=== Begin Enclosure ===
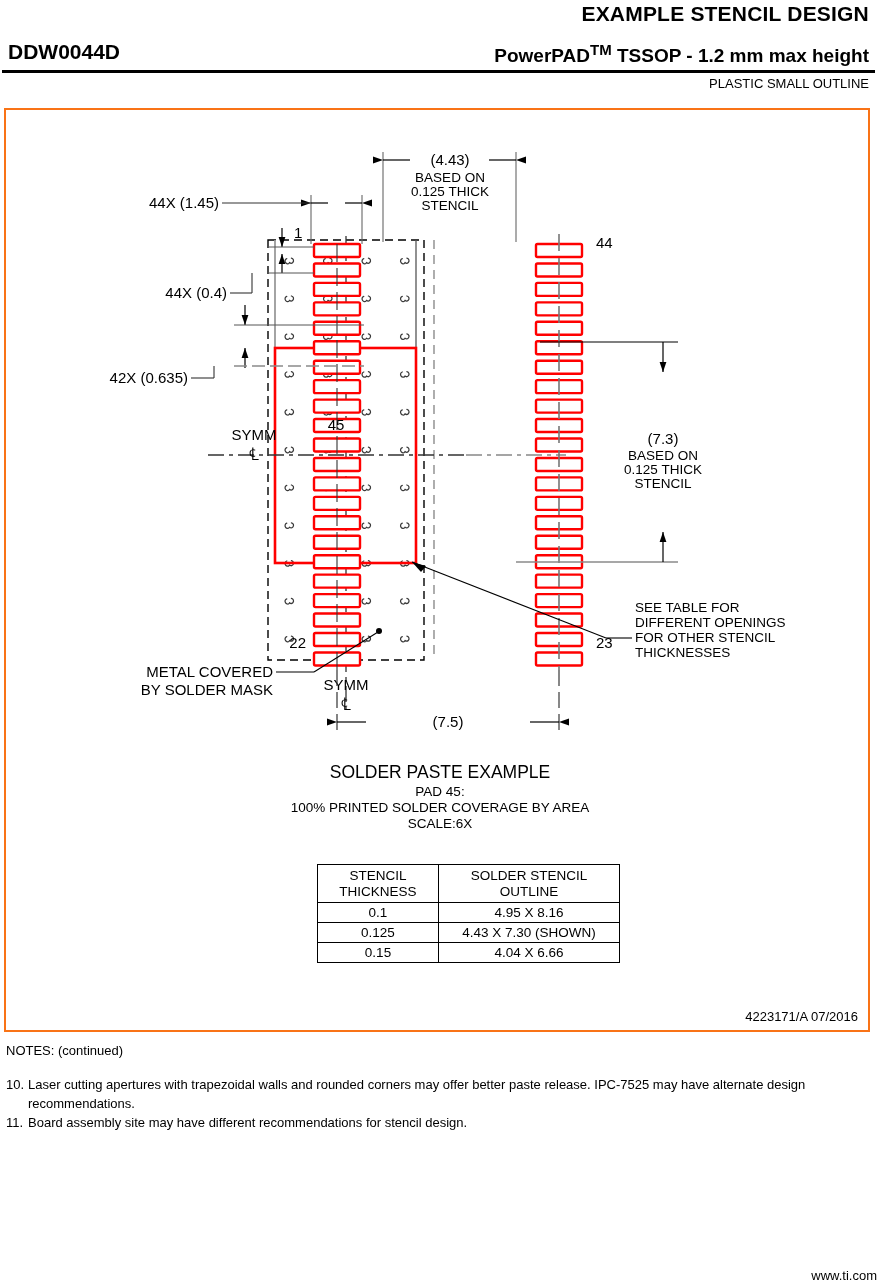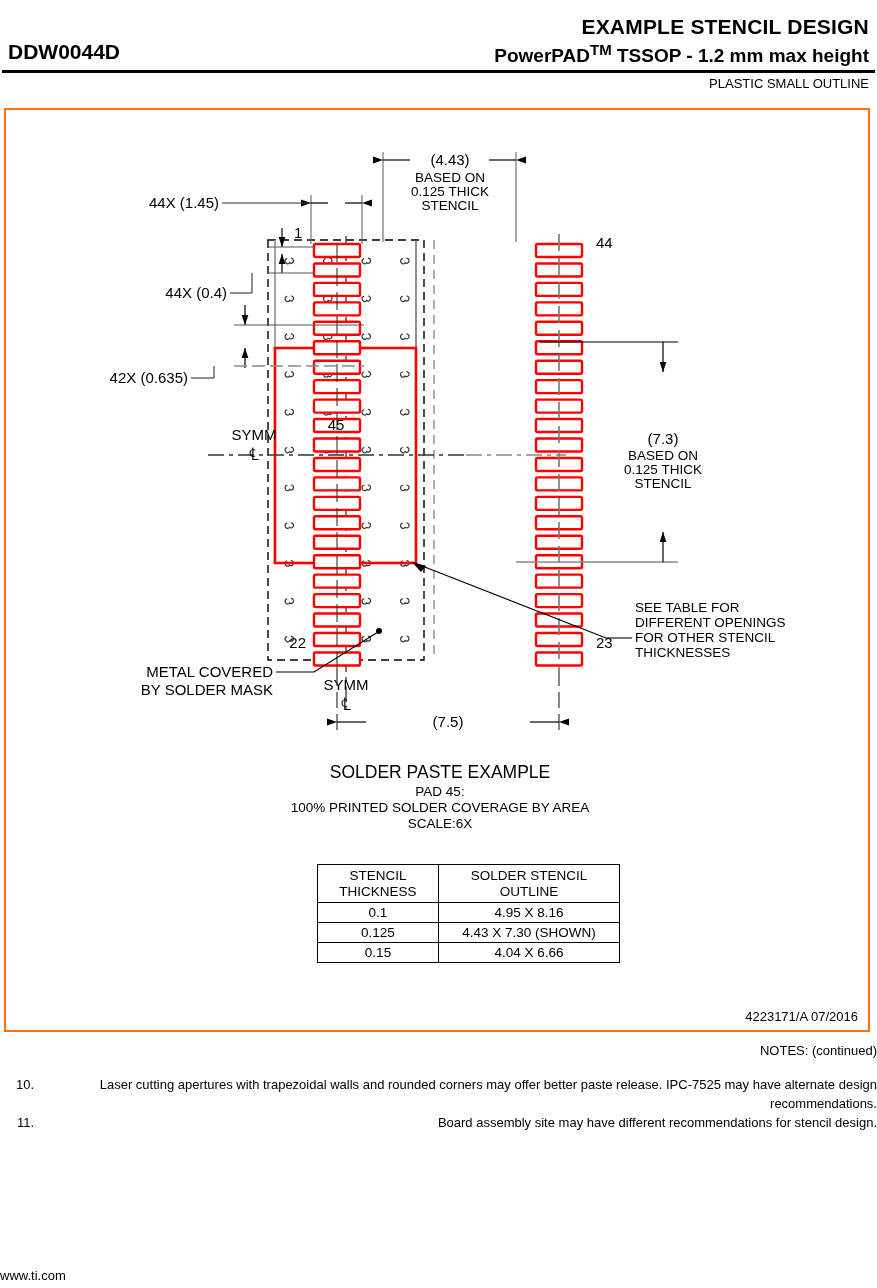"EXAMPLE STENCIL DESIGN" #hdr-title { margin-top: 13px -> none }
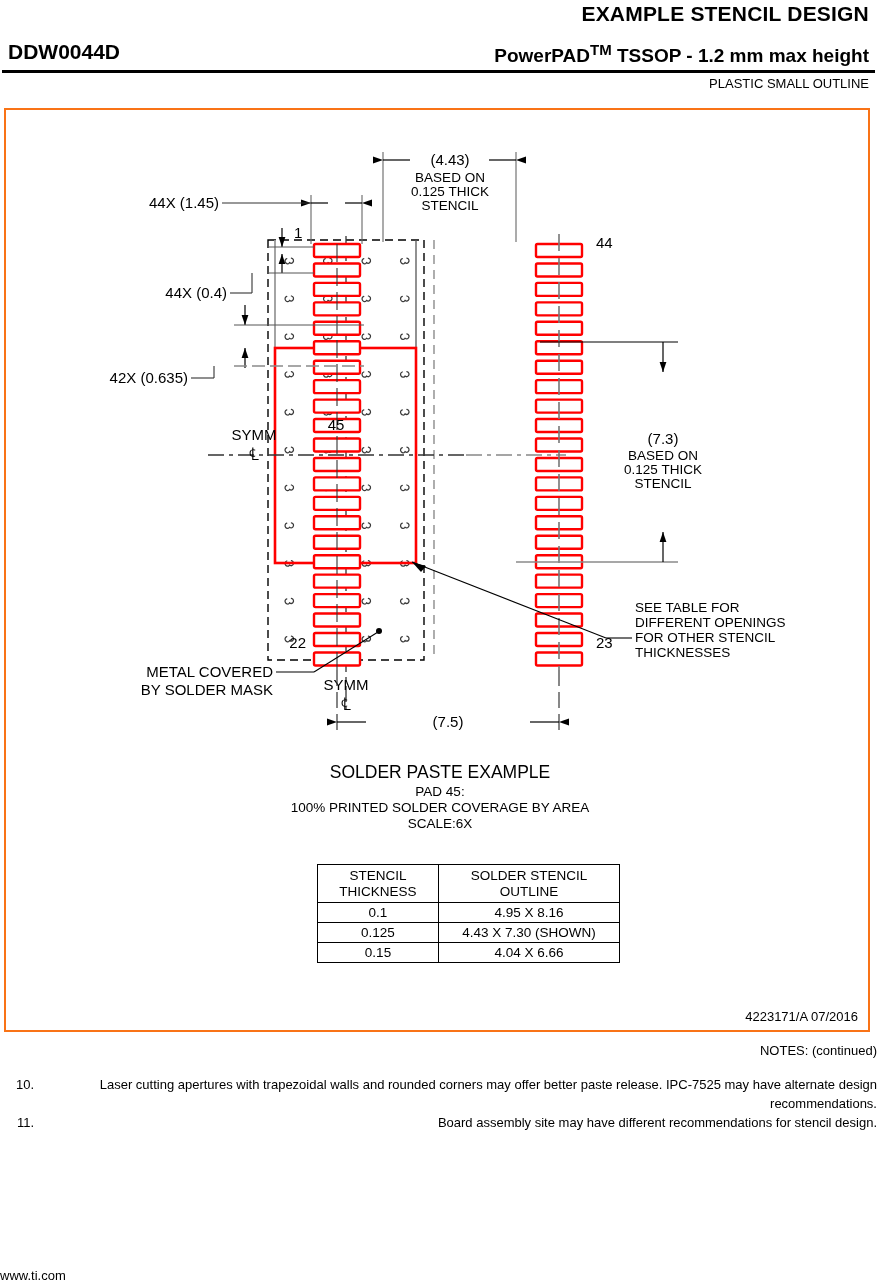"NOTES: (continued)" #notes { left: 12px -> 6px; text-align: right -> none }
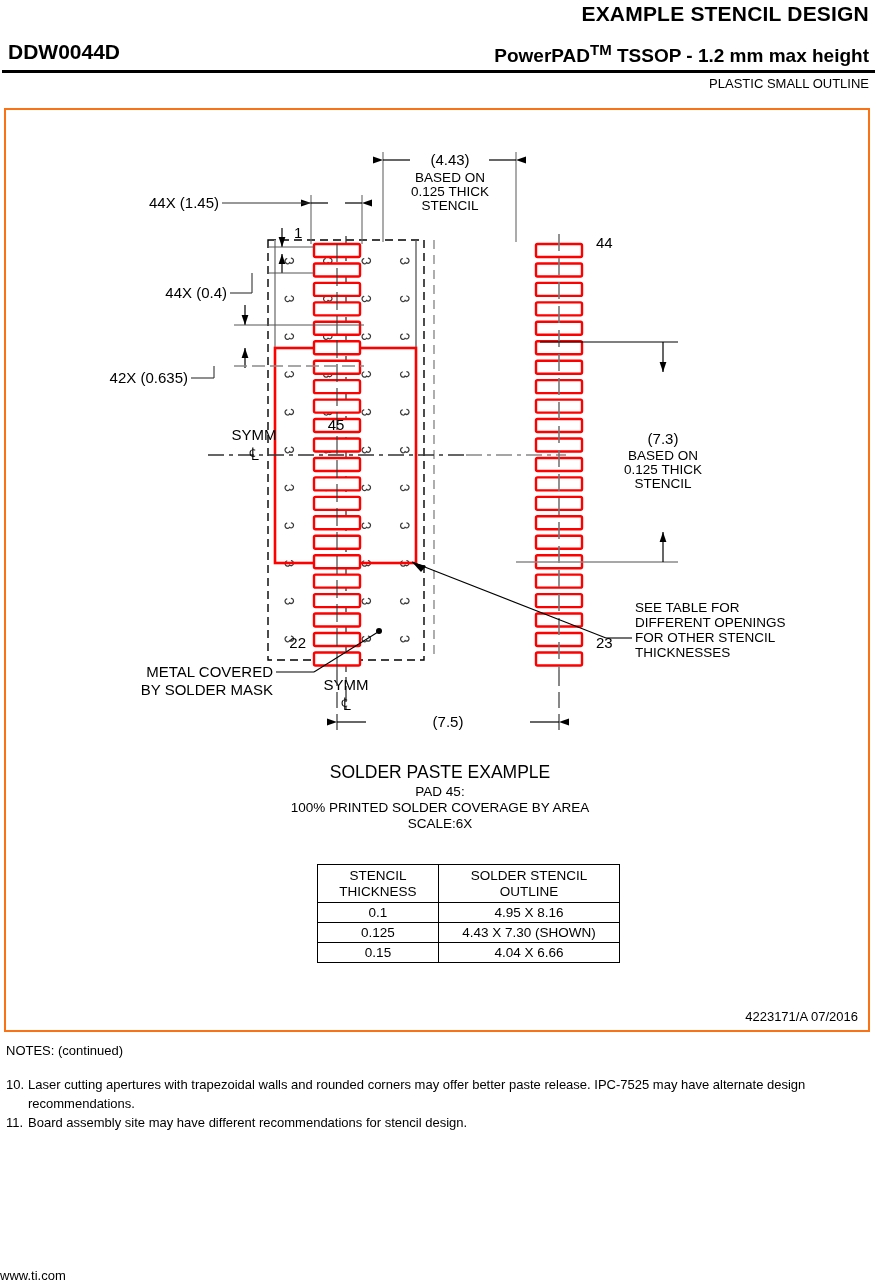"www.ti.com" #footer { text-align: left -> right }
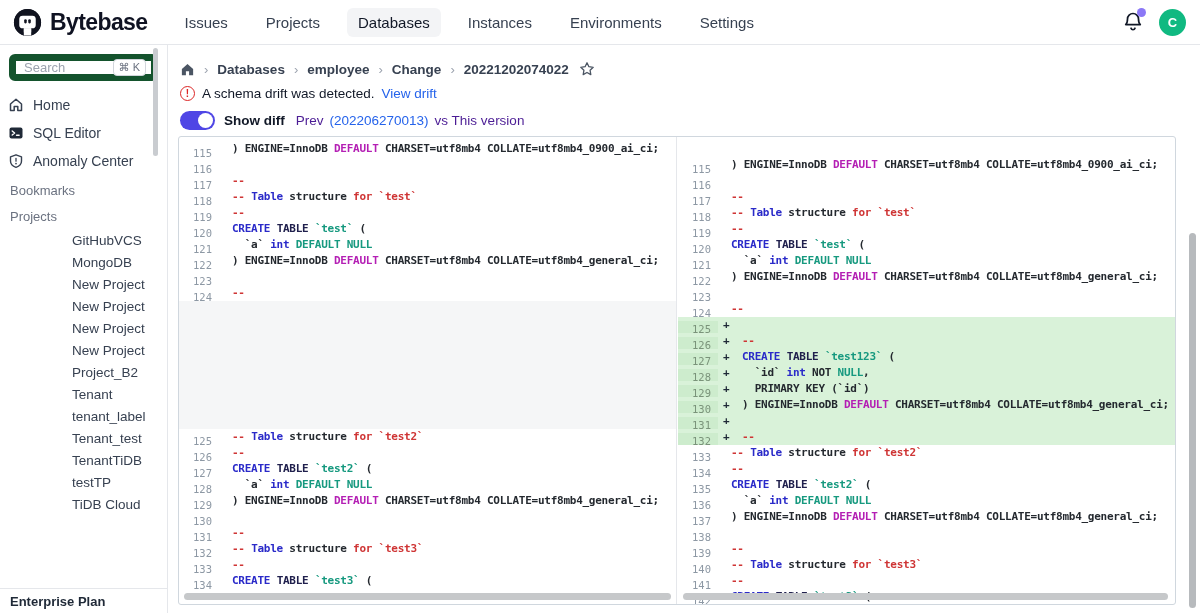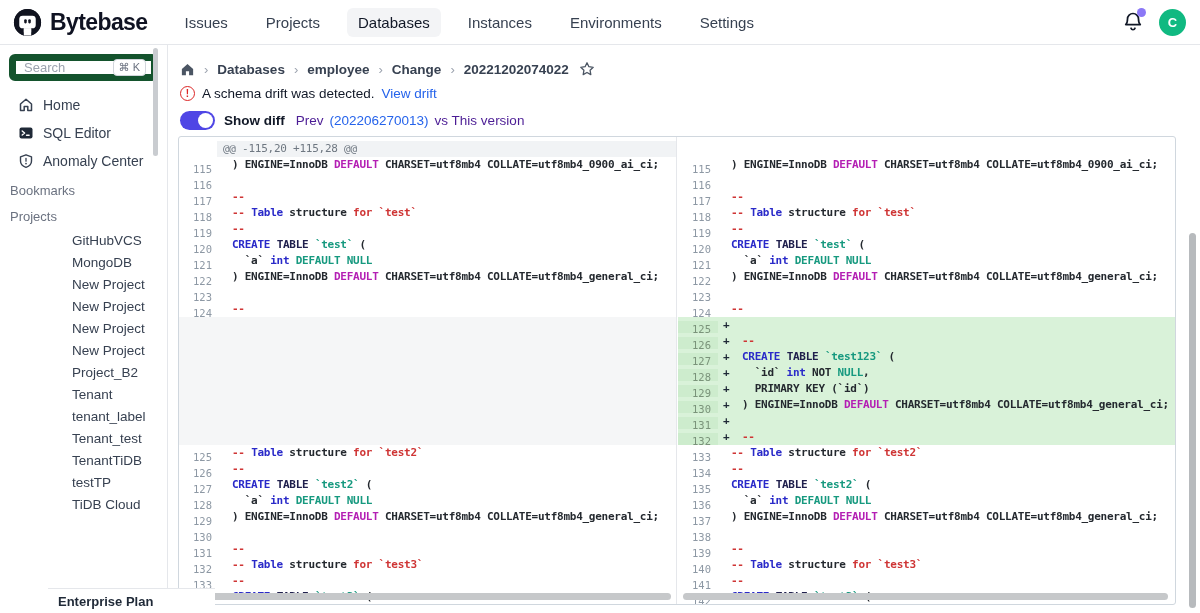"Home" .side-item { padding-left: 18px -> 8px }
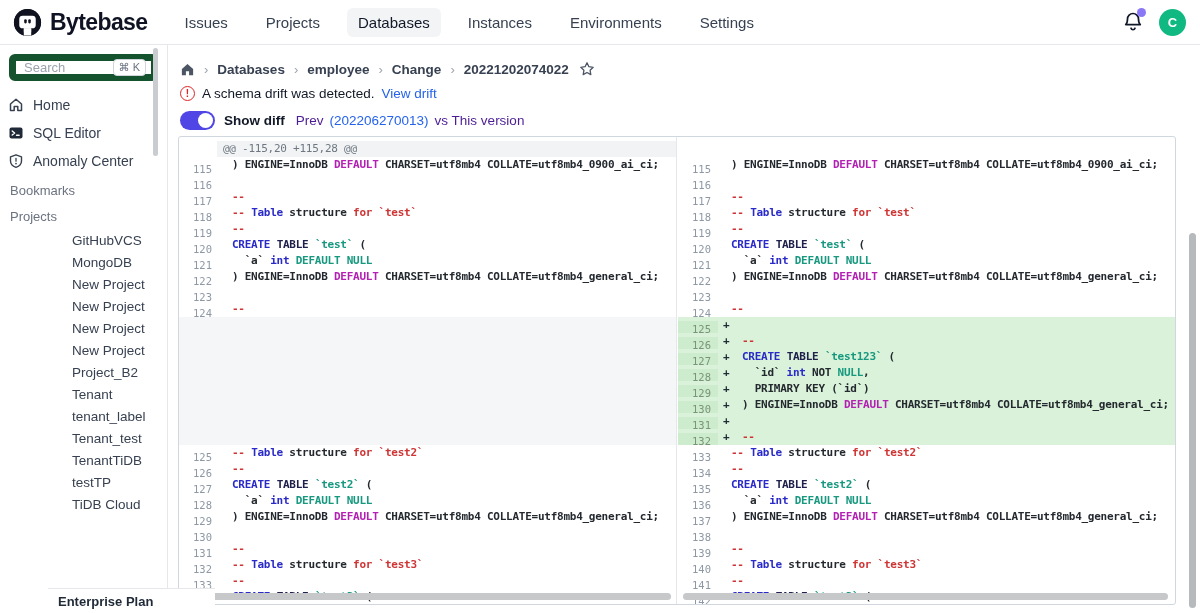"@@ -115,20 +115,28 @@" div.drow { html: <div> <div></div> <span></span> <span><span>@@ -115,20 +115,28 @@</span></span> </div> -> none }
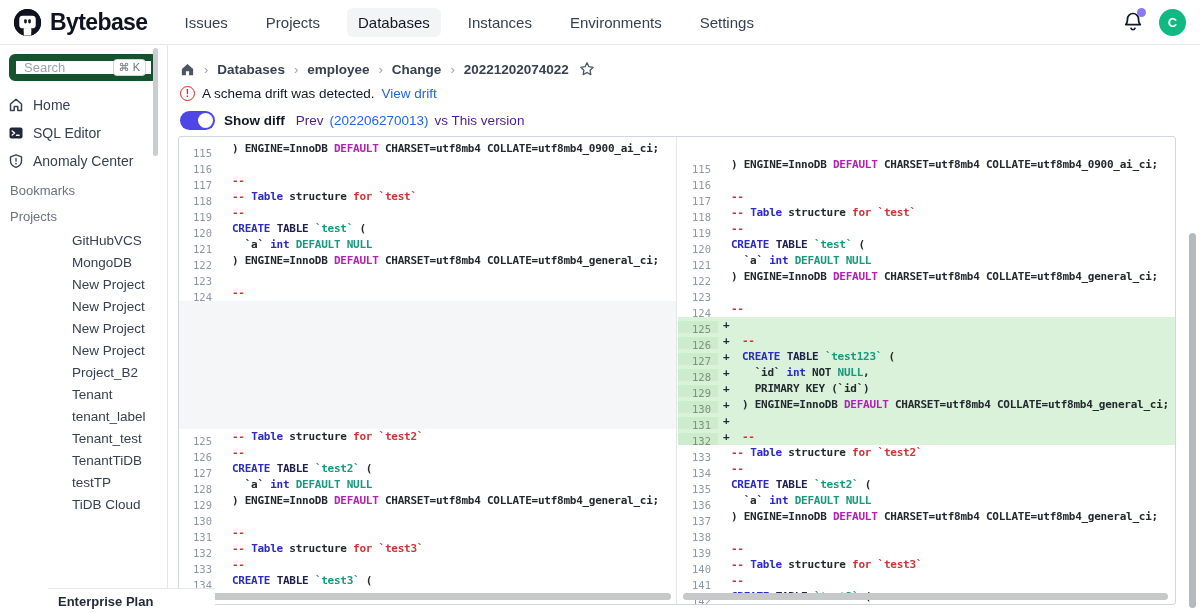"Enterprise Plan" .side-footer { margin-left: 48px -> none }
=== End Enclosure ===
# [Exercise instructions]
The result should hold only the lines from the line with "left: 12px ->" through the final line of the records above, copied exactly, with pictures left out.

# [Task answer]
"NOTES: (continued)" #notes { left: 12px -> 6px; text-align: right -> none }
"www.ti.com" #footer { text-align: left -> right }
"Home" .side-item { padding-left: 18px -> 8px }
"@@ -115,20 +115,28 @@" div.drow { html: <div> <div></div> <span></span> <span><span>@@ -115,20 +115,28 @@</span></span> </div> -> none }
"Enterprise Plan" .side-footer { margin-left: 48px -> none }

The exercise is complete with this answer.